Organiser ou participer à une manifestation implique certaines responsabilités. Les organisateurs doivent veiller à ce que la manifestation se déroule dans le respect de la loi, ainsi que de toute exigence ou restriction imposée par les autorités compétentes. Si l’organisateur considère que de telles exigences sont excessives ou illégales, il doit faire usage de tous les recours juridiques dont il dispose en vertu de la législation locale. Il importe d’éviter de ne pas satisfaire aux exigences lors d’une manifestation, car cela peut entraîner des conséquences pénales ou autres. Quant à la responsabilité des organisateurs vis-à-vis des actions des participants lors des manifestations, seules les actions qui relèvent de leur responsabilité peuvent leur être imputées. Si des individus prennent part à une manifestation dans l’intention de nuire à l’ordre public ou de commettre d’autres infractions pénales, les organisateurs peuvent avoir très peu de moyens de les en empêcher. Alors que des commissaires et autres dispositifs de sécurité doivent être mis en place lors d’une manifestation bien organisée, les principes de responsabilité stricte ou d’autres moyens juridiques permettant de tenir les organisateurs responsables des actions d’autrui doivent être évités car ils peuvent constituer une restriction injustifiée du droit effectif à la liberté d’association.

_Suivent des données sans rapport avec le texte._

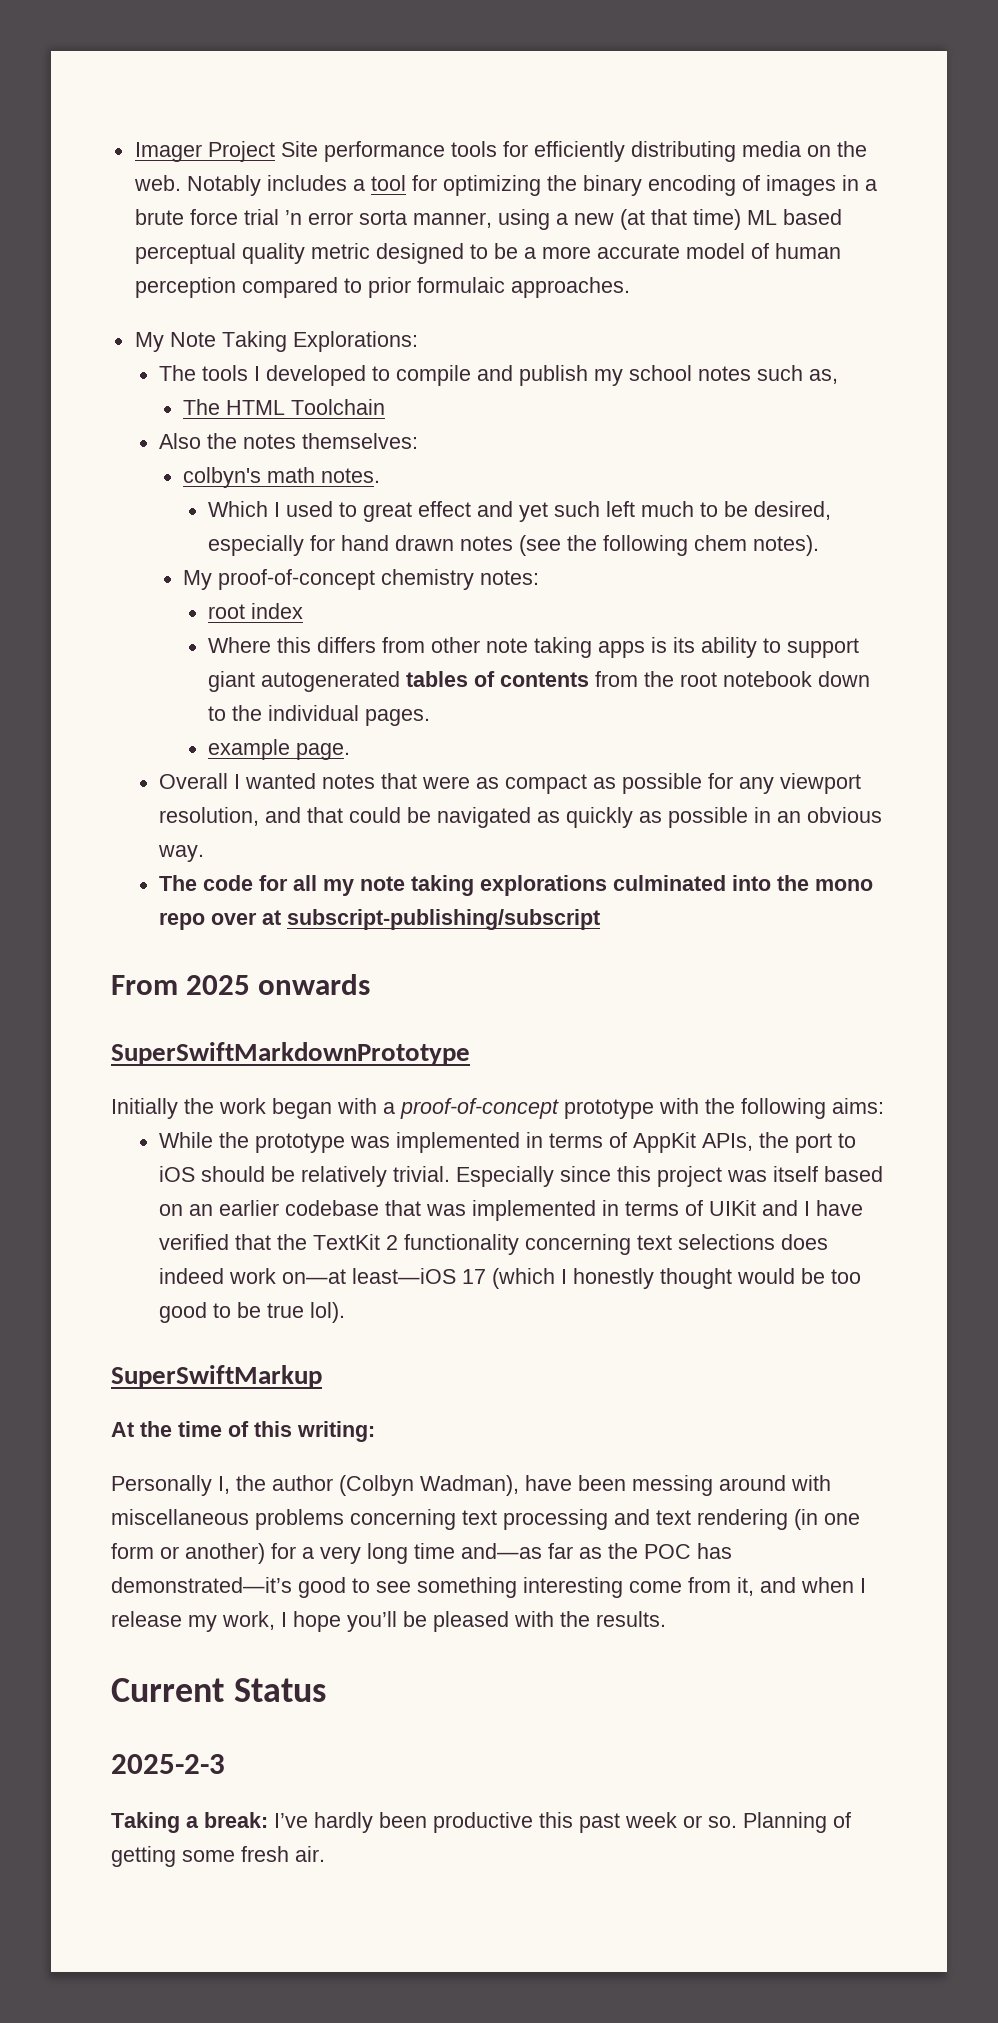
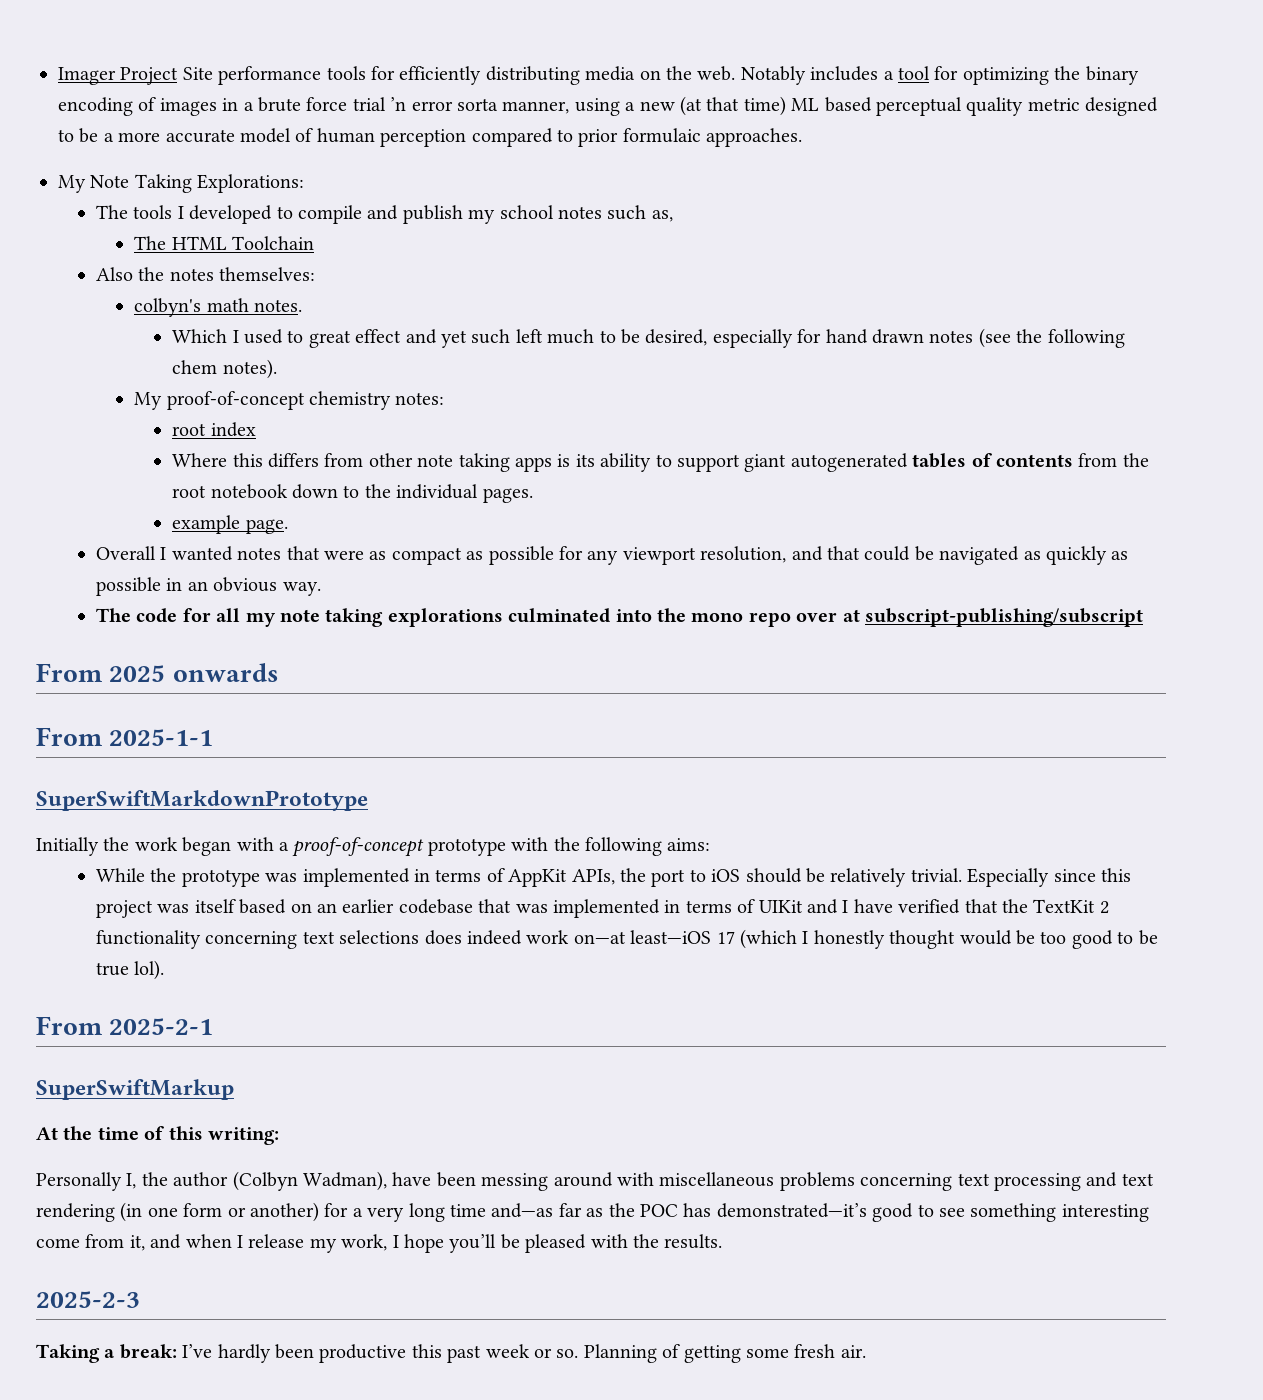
+ From 2025-1-1
+ From 2025-2-1
- Current Status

Les organisateurs doivent également coopérer avec les forces de l’ordre, afin de s’entretenir des enjeux communs. En Irlande du Nord, la police communique régulièrement avec les organisateurs des manifestations pour aborder les aspects pertinents et mieux comprendre les besoins et les attentes des manifestants. Ainsi, les malentendus peuvent être évités et un dialogue peut être établi pour favoriser la mobilisation au cours de la manifestation. En outre, la Cour européenne des droits de l’homme a reconnu que le refus d’un organisateur de collaborer avec la police peut justifier la mise en place de restrictions ou d’autres mesures, le cas échéant. 

5.- Selon vous, lors de manifestations comportant un certain degré de violence, quels instruments est-il acceptable d’utiliser pour rétablir l’ordre public en causant le moins de dommages possible ? Des canons à eau, par exemple ?

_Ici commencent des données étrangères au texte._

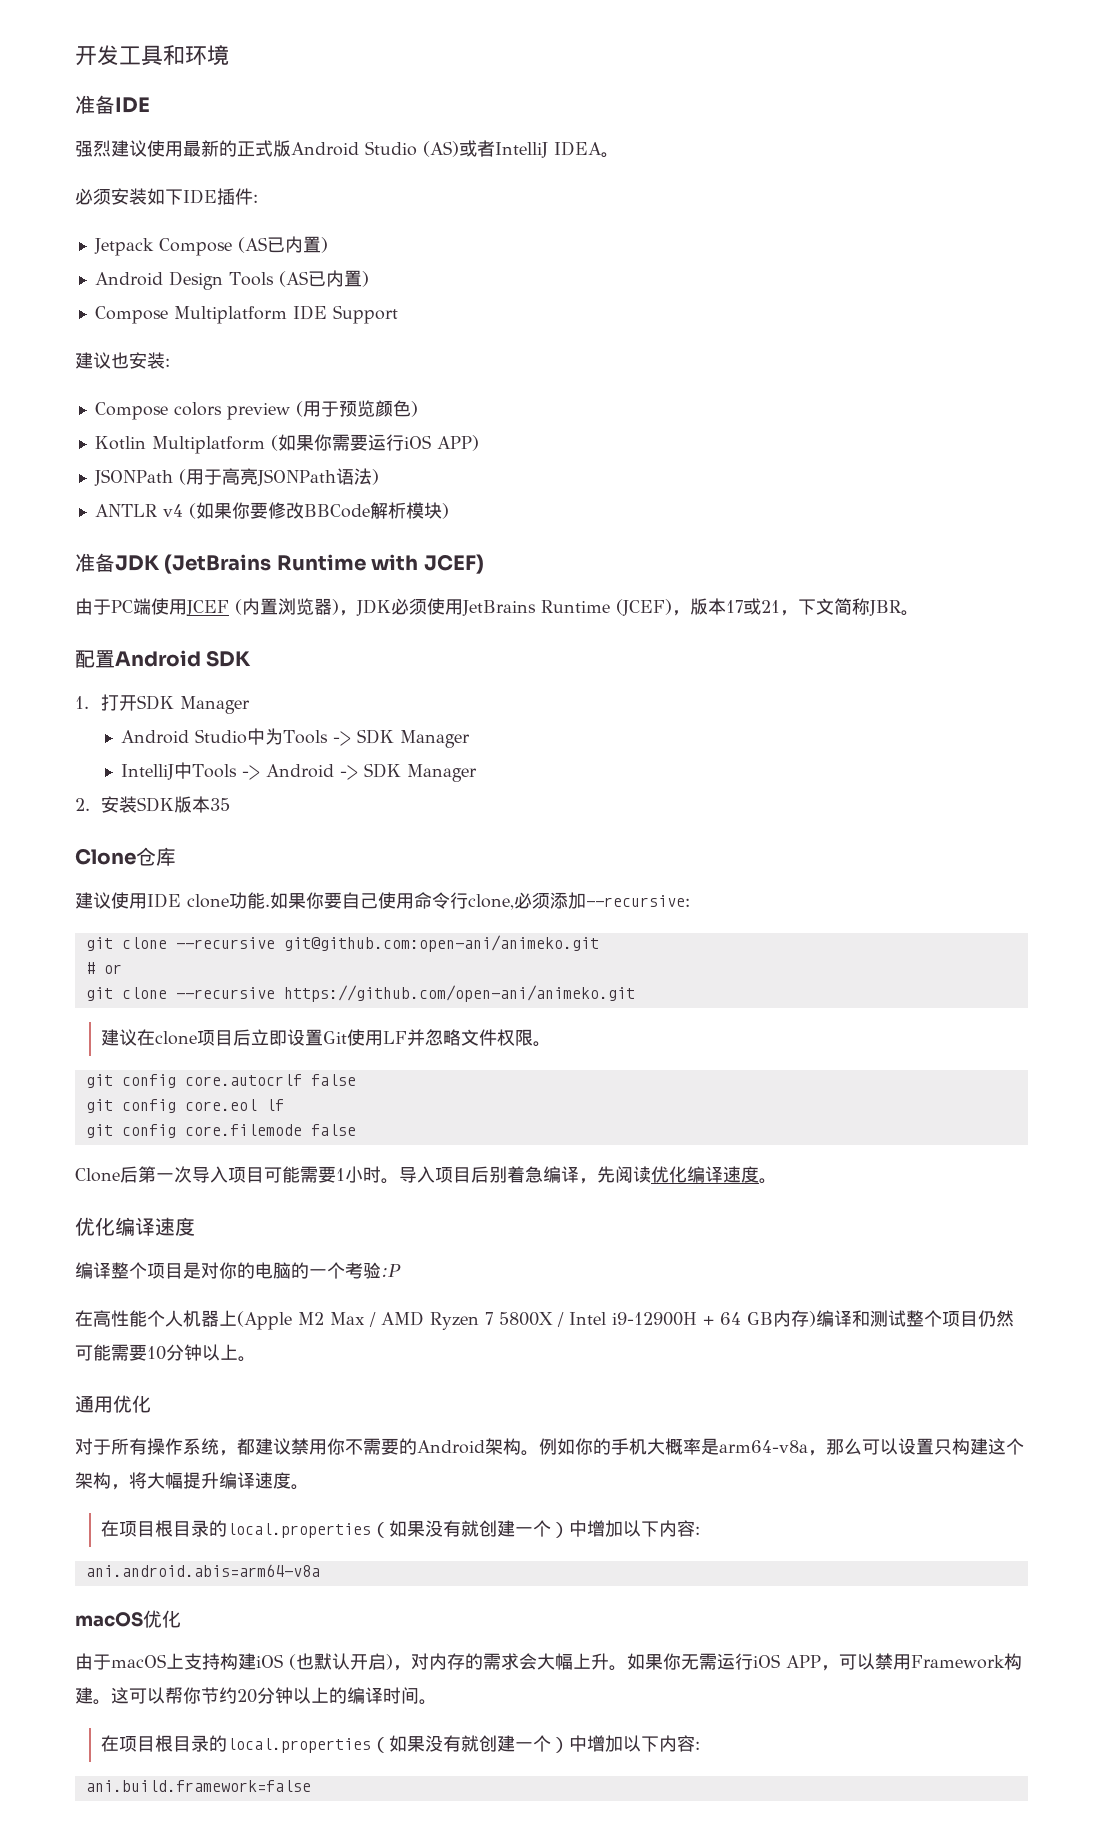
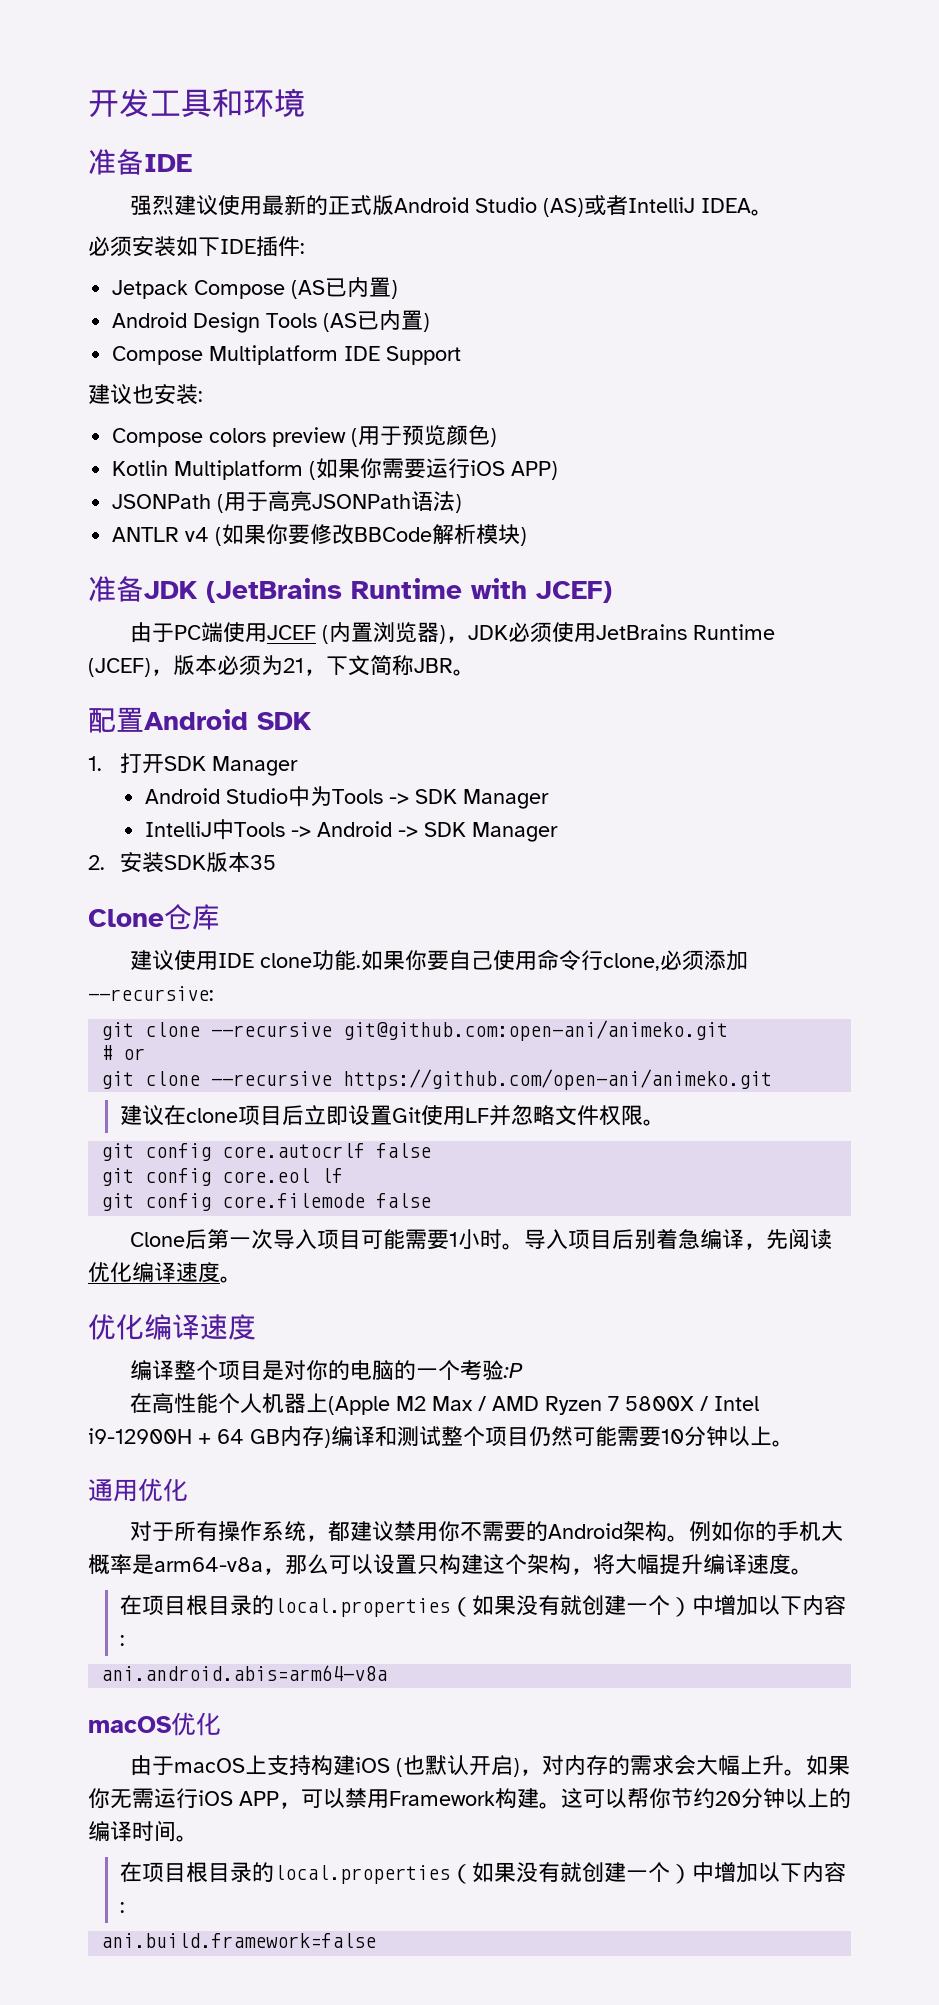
- 由于PC端使用JCEF (内置浏览器)，JDK必须使用JetBrains Runtime (JCEF)，版本17或21，下文简称JBR。
+ 由于PC端使用JCEF (内置浏览器)，JDK必须使用JetBrains Runtime (JCEF)，版本必须为21，下文简称JBR。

En cas de troubles, les forces de police doivent disposer d’un grand nombre d’options tactiques pour y faire face. La première stratégie à adopter doit toujours être axée sur la mobilisation, en tirant parti des échanges antérieurs avec les organisateurs et les participants et en cherchant à identifier et à résoudre le problème. Dans les cas où cela n’est pas possible, des options tactiques relatives à l’usage de la force sont nécessaires. Celles-ci sont nombreuses et variées, et comprennent des équipements de protection individuelle pour les agents, des véhicules sécurisés, des barrières et des dispositifs de communication. En cas de troubles plus importants, d’autres mesures telles que les canons à eau ou des projectiles moins létaux doivent être disponibles. Cependant, le recours à de telles tactiques doit impérativement se faire dans le respect des lois et des droits de l’homme. Pour ce faire, elles doivent être intégrées dans les procédures opérationnelles et la formation des agents de police. Des chaînes de commandement et des responsabilités claires relatives au déploiement et à l’utilisation de ces tactiques sont nécessaires. Un poste de commandement central, fournissant des informations en direct, devrait être mis en place pour les événements importants où le risque de violence ou de troubles est présent.

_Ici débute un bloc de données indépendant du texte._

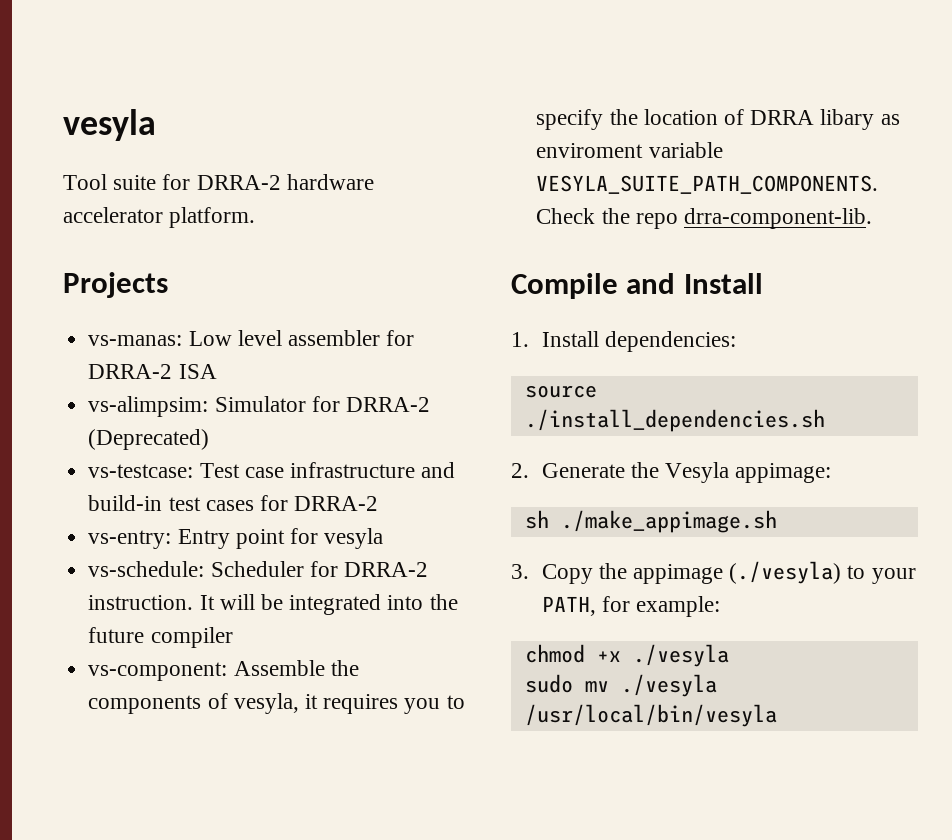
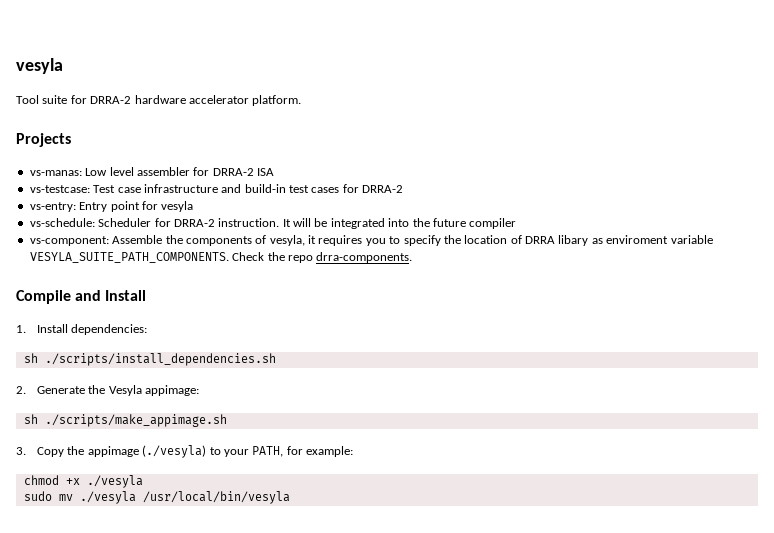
- vs-alimpsim: Simulator for DRRA-2 (Deprecated)
- Check the repo drra-component-lib.
+ Check the repo drra-components.
- source ./install_dependencies.sh
+ sh ./scripts/install_dependencies.sh
- sh ./make_appimage.sh
+ sh ./scripts/make_appimage.sh

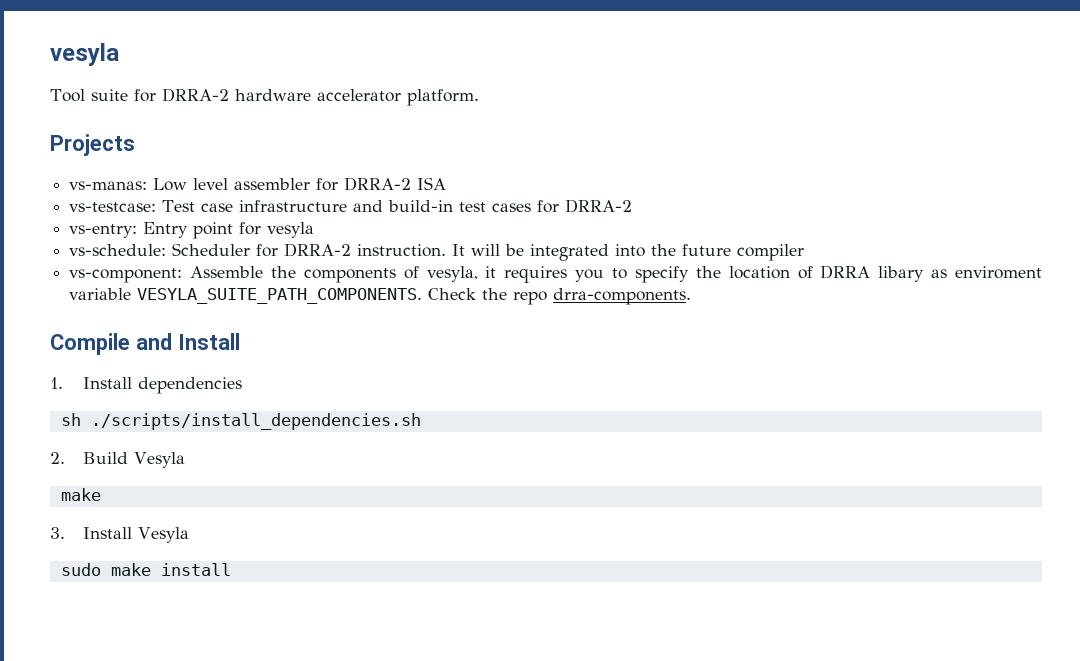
- 1. Install dependencies:
+ 1. Install dependencies
- 2. Generate the Vesyla appimage:
- sh ./scripts/make_appimage.sh
- 3. Copy the appimage (./vesyla) to your PATH, for example:
- chmod +x ./vesyla
- sudo mv ./vesyla /usr/local/bin/vesyla
+ 2. Build Vesyla
+ make
+ 3. Install Vesyla
+ sudo make install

Plusieurs normes internationales régissent l’usage de la force par les autorités gouvernementales. Plus important encore dans ce contexte, l’article 2 de la Convention européenne des droits de l’homme exige que la force létale ne soit utilisée que lorsqu’elle est indispensable dans le but de protéger des vies. Cela signifie que cette force ne doit être utilisée qu’en dernier recours, lorsqu’aucune autre option n’est disponible. La jurisprudence établit clairement que les tactiques policières ne doivent pas faire de la force létale une solution inévitable ou très probable. Des alternatives moins létales (comme les sacs à pois ou les projectiles au poivre) sont fréquemment mises à disposition des forces de l’ordre, mais leur utilisation doit être soumise à des règles strictes. Ces tactiques ne doivent être utilisées que contre des agresseurs isolés, et non contre une foule en général. Les méthodes telles que le canon à eau peuvent être utiles dans les situations où il est nécessaire de maintenir une distance entre des groupes opposés ou d’empêcher une foule de dépasser un certain périmètre.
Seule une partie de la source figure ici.